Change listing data
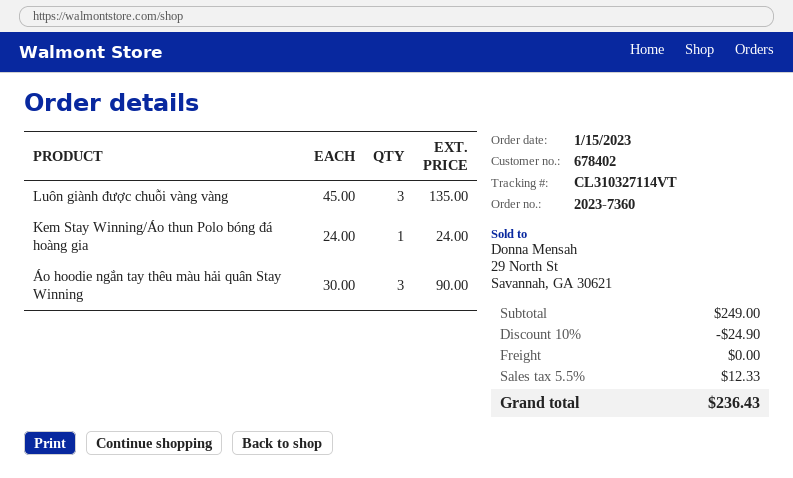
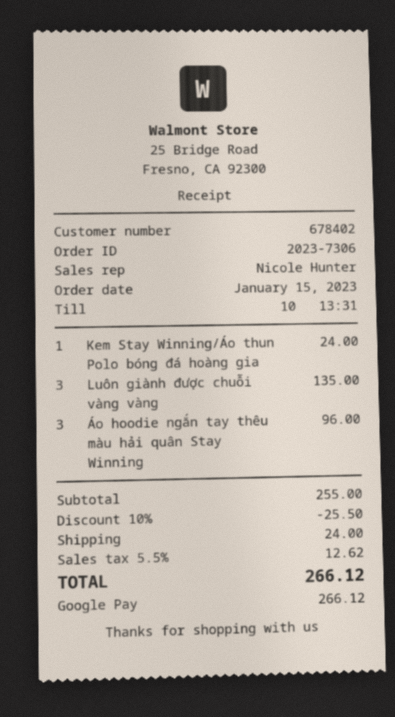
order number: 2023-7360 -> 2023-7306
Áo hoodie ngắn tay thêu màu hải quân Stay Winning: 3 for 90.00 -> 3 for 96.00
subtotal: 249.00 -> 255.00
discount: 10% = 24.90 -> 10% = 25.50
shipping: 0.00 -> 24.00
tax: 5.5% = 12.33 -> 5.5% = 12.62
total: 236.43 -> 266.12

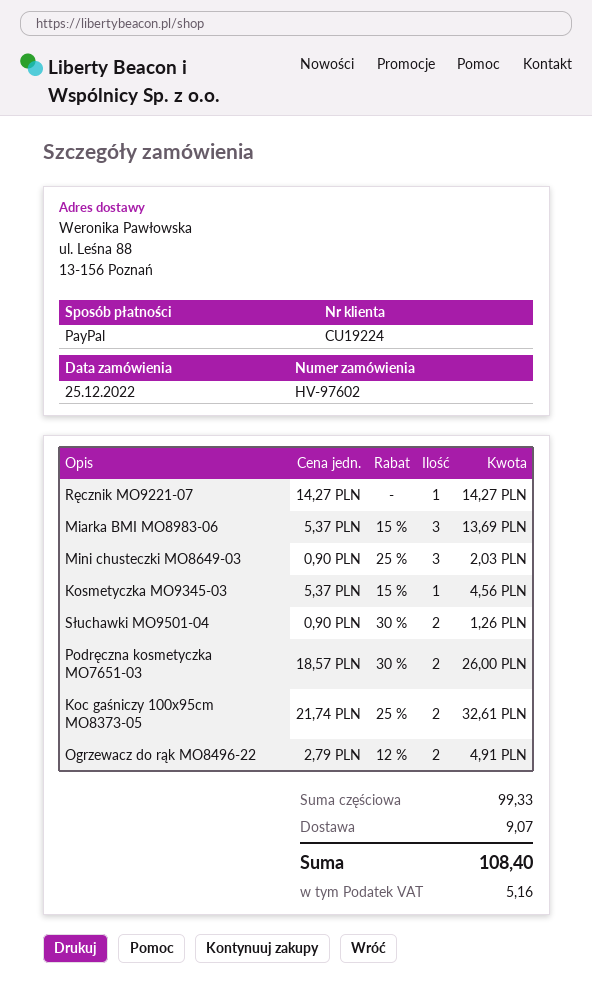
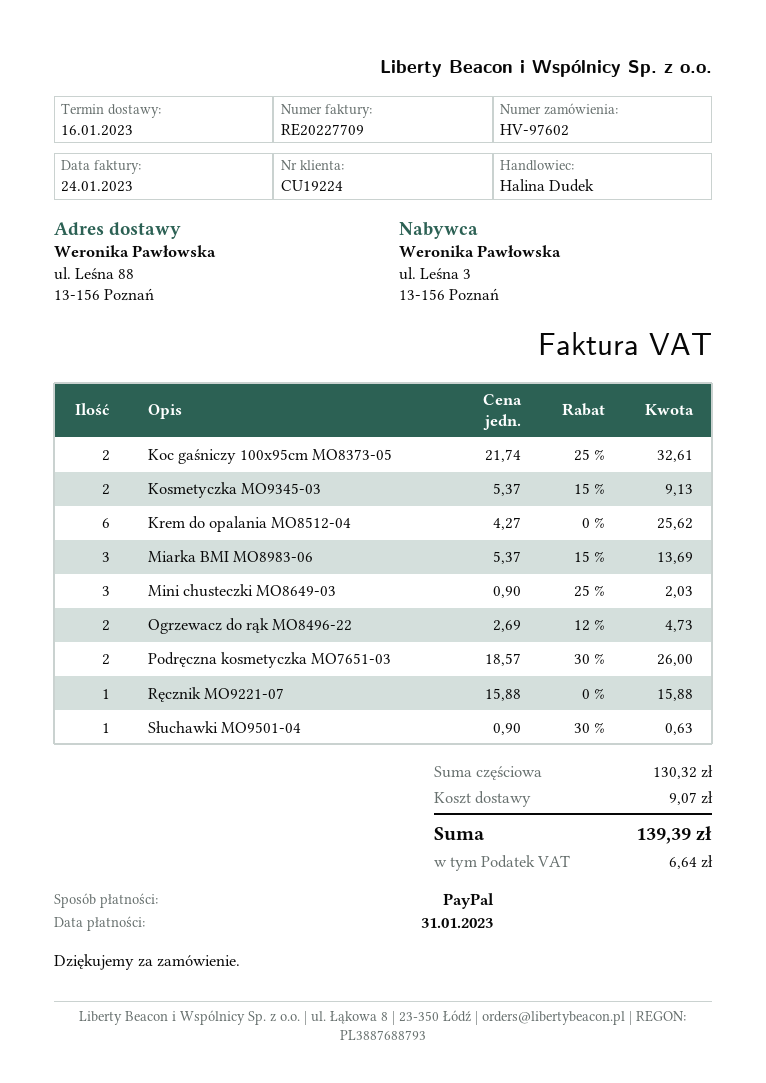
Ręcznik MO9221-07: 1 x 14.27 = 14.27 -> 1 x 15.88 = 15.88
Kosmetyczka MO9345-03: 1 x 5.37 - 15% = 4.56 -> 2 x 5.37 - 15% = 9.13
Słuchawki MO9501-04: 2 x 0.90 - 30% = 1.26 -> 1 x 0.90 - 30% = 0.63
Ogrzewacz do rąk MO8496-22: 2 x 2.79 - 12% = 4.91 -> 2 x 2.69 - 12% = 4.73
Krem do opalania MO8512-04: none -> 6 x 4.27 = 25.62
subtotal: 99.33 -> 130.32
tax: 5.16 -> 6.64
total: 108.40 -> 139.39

> [Task directions]: Your reply should be one number: how many lines in the records contain "subtotal".

> [Result of this exercise]: 2